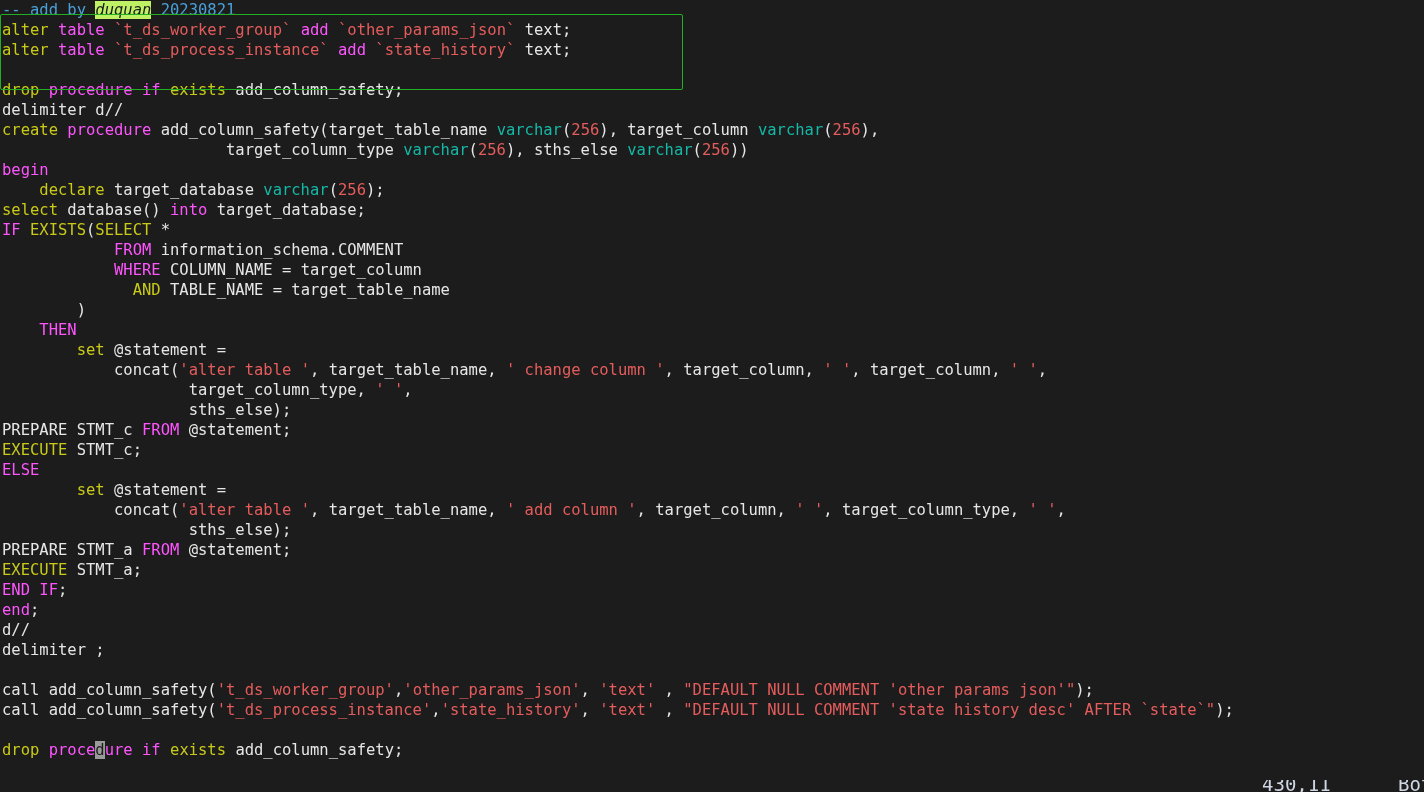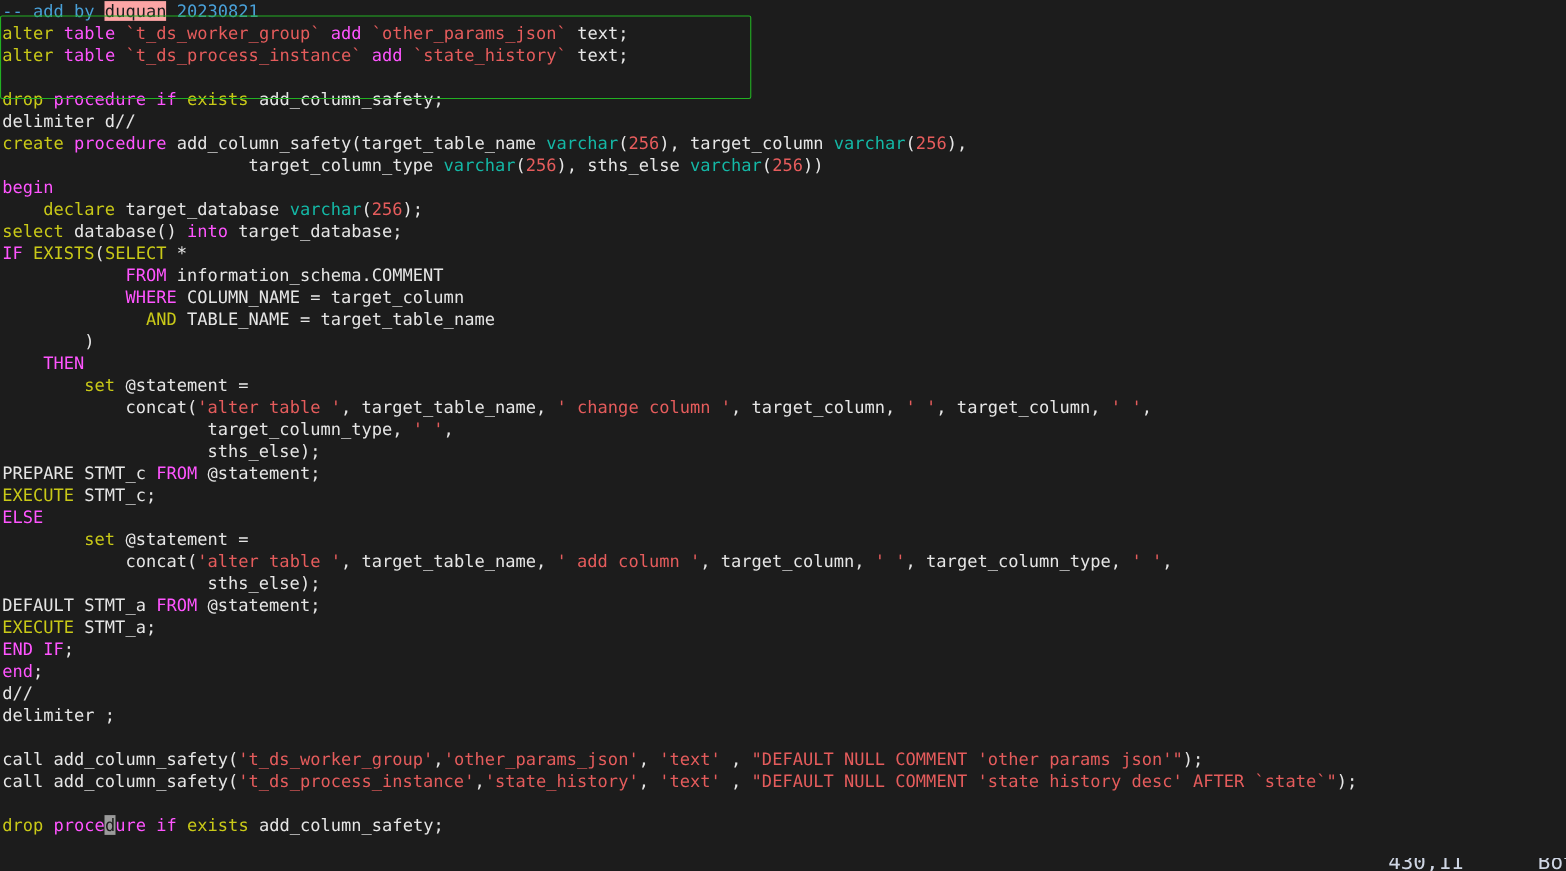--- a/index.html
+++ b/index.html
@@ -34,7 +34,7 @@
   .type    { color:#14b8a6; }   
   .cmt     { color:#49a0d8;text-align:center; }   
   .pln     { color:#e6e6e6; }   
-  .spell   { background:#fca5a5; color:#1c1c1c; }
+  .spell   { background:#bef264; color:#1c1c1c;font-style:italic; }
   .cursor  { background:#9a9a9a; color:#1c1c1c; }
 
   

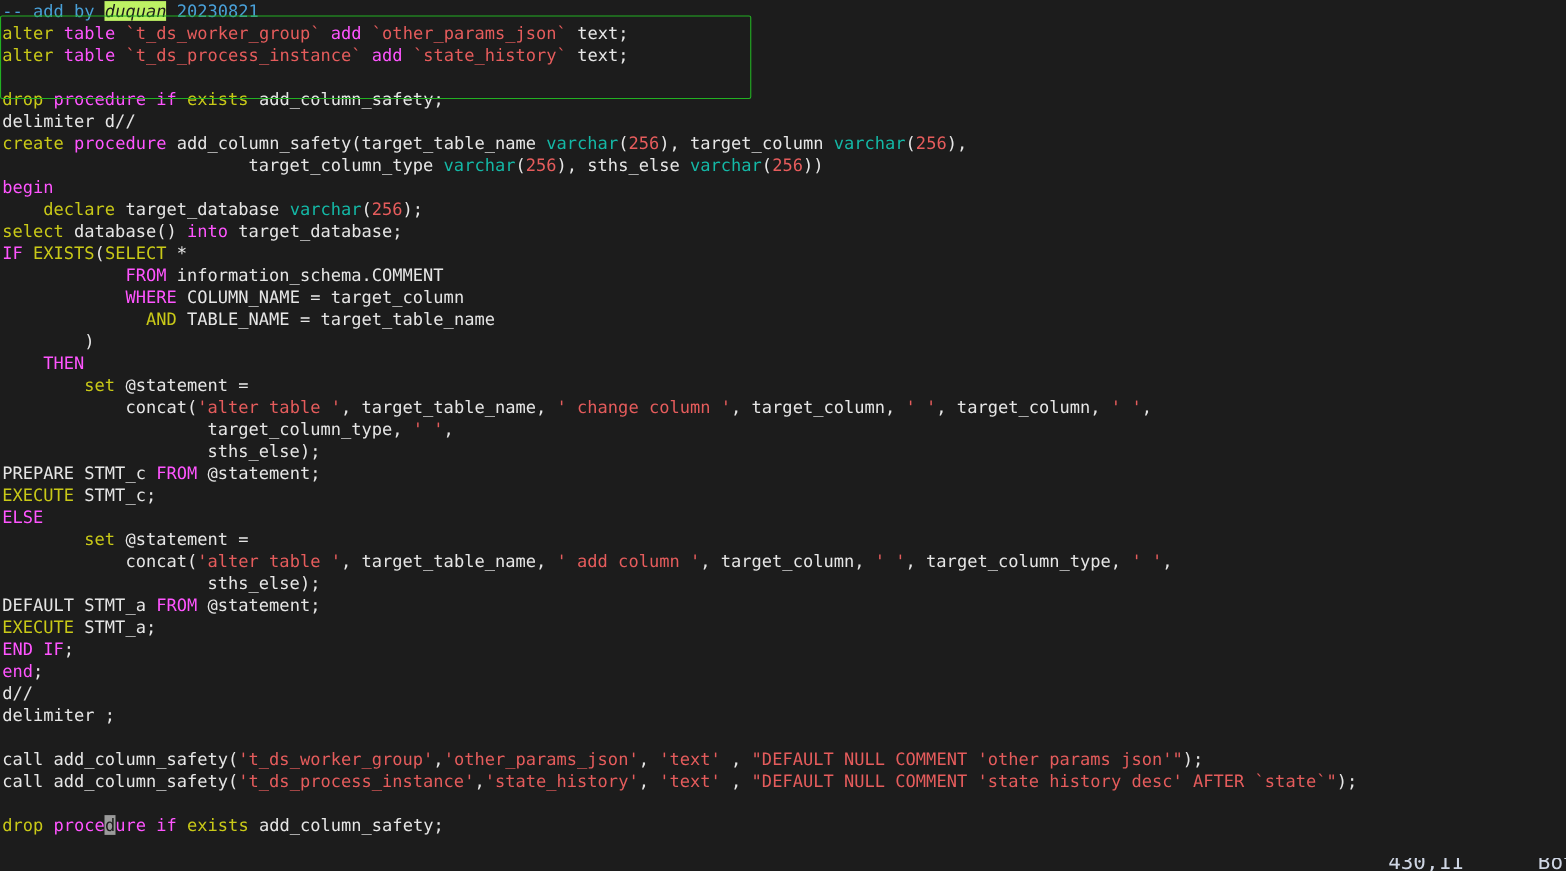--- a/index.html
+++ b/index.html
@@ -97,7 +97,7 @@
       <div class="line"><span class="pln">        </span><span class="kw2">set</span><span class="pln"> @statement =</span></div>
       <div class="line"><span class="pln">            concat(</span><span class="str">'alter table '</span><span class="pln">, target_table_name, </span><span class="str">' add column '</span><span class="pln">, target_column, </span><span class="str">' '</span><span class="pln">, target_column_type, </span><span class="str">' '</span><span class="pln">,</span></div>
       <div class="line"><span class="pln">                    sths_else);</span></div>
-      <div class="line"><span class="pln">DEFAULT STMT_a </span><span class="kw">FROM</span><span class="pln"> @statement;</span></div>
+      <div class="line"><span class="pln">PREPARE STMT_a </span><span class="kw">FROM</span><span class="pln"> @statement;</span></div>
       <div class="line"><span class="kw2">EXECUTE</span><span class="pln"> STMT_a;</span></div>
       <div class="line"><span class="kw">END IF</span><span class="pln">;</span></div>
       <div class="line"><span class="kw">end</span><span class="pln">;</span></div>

* * *

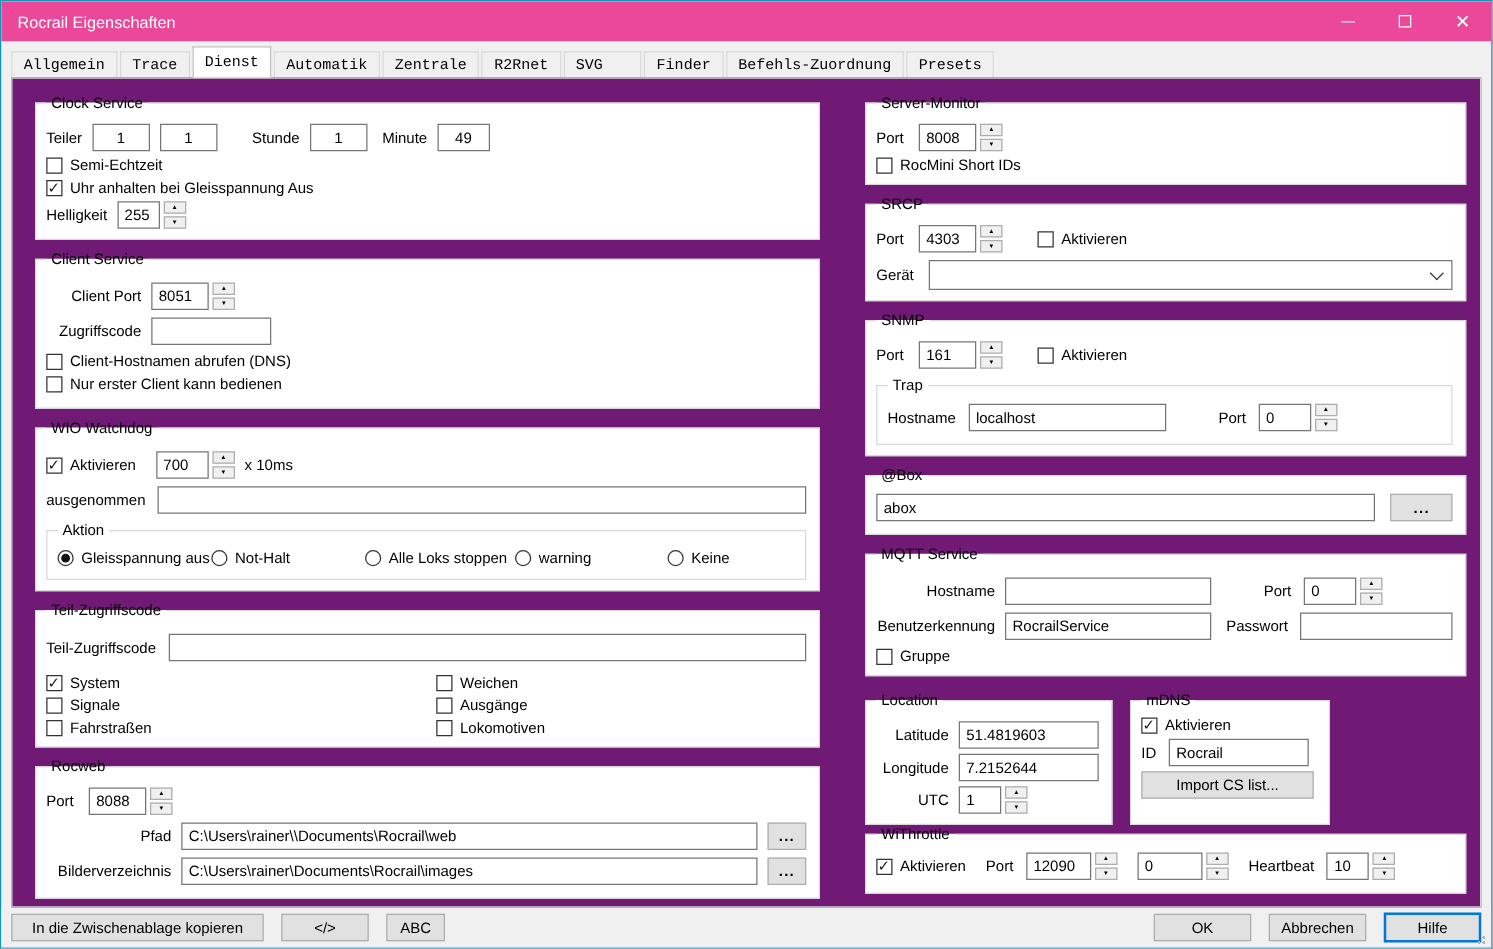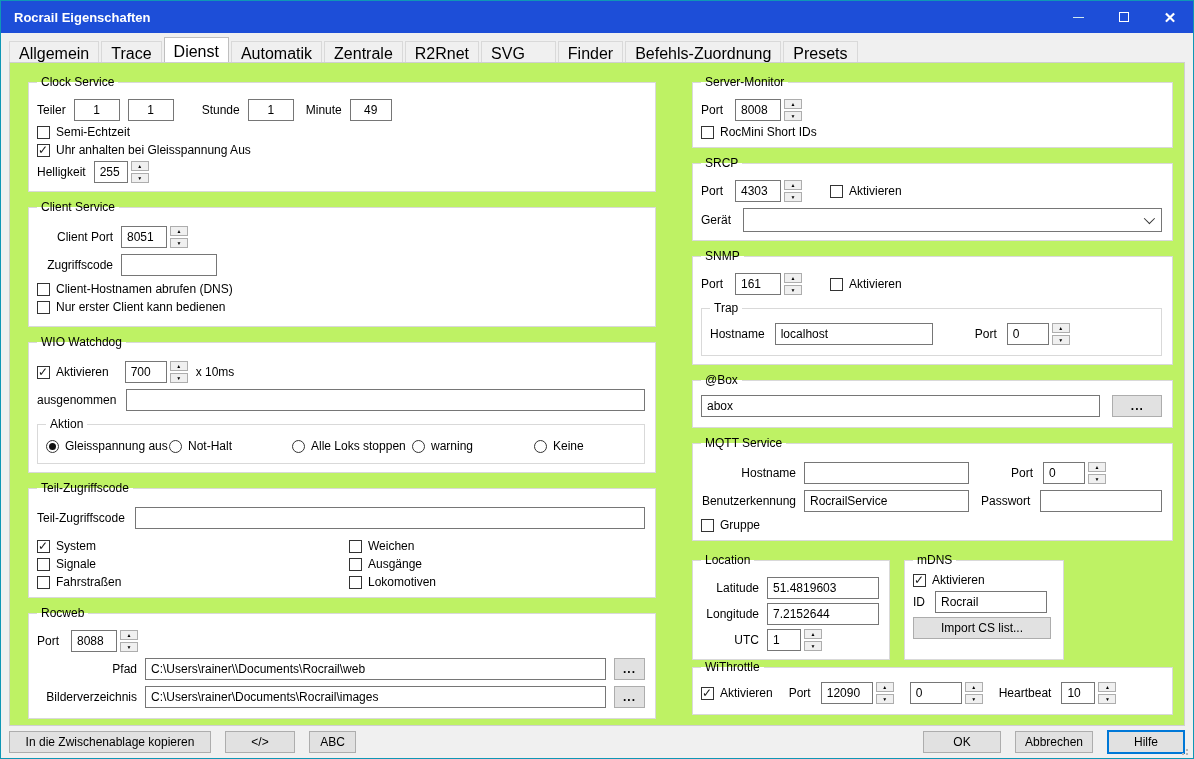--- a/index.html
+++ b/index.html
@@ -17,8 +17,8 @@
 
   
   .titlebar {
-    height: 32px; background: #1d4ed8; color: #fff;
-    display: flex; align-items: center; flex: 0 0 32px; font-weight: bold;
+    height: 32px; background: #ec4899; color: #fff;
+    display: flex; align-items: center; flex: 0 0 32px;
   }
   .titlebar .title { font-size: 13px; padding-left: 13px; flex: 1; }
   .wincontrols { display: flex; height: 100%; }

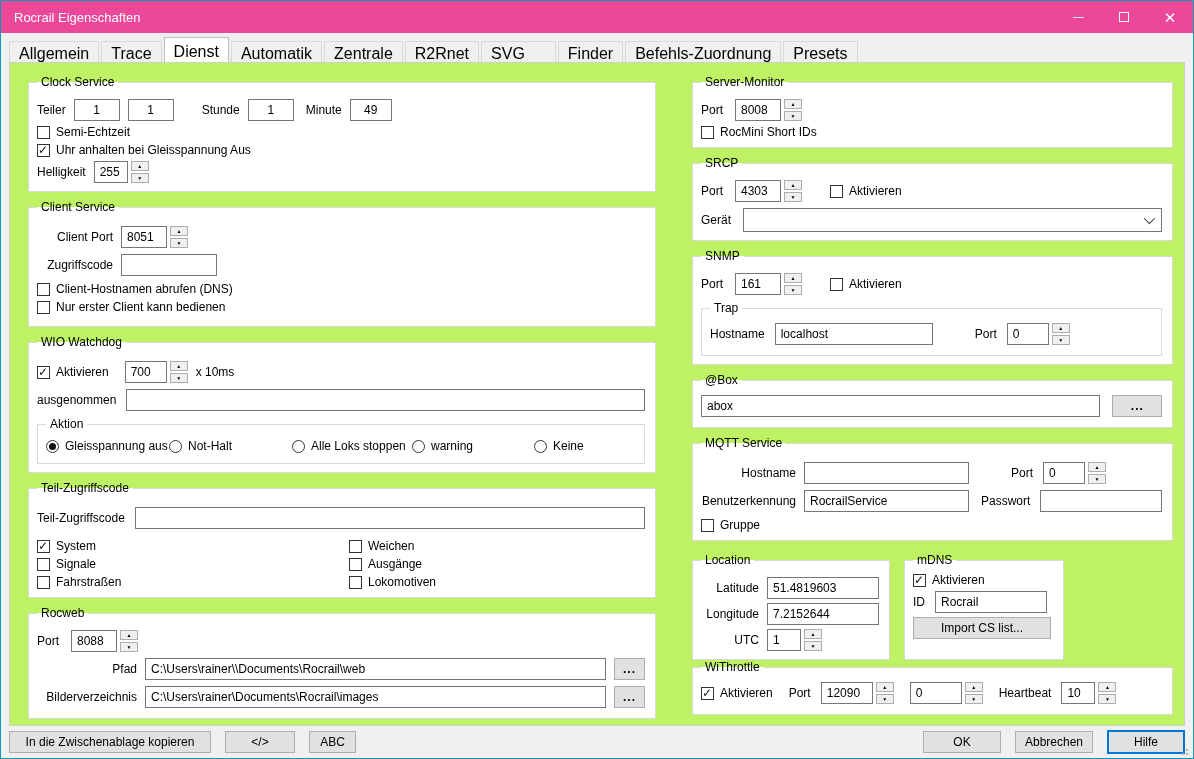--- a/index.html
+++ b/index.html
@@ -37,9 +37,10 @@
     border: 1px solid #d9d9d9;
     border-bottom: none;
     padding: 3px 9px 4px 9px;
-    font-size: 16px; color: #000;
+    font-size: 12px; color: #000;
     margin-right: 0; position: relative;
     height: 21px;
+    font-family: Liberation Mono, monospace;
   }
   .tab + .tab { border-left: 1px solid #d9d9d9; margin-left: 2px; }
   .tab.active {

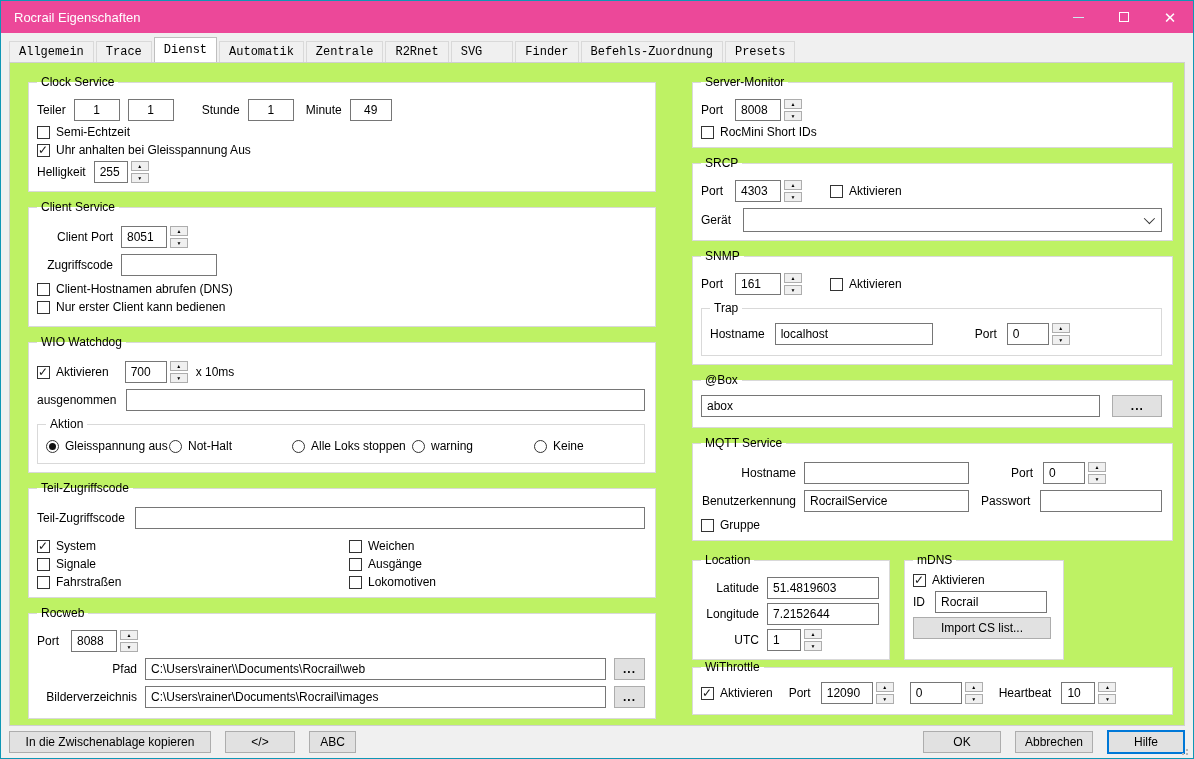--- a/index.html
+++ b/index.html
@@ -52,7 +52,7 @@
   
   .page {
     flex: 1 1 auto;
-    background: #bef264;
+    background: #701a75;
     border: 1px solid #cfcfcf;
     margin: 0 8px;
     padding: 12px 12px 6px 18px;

● Task item: Copy whichever lines of the records above contain the word "font".

● Task answer:
+  .spell   { background:#bef264; color:#1c1c1c;font-style:italic; }
-    display: flex; align-items: center; flex: 0 0 32px; font-weight: bold;
   .titlebar .title { font-size: 13px; padding-left: 13px; flex: 1; }
-    font-size: 16px; color: #000;
+    font-size: 12px; color: #000;
+    font-family: Liberation Mono, monospace;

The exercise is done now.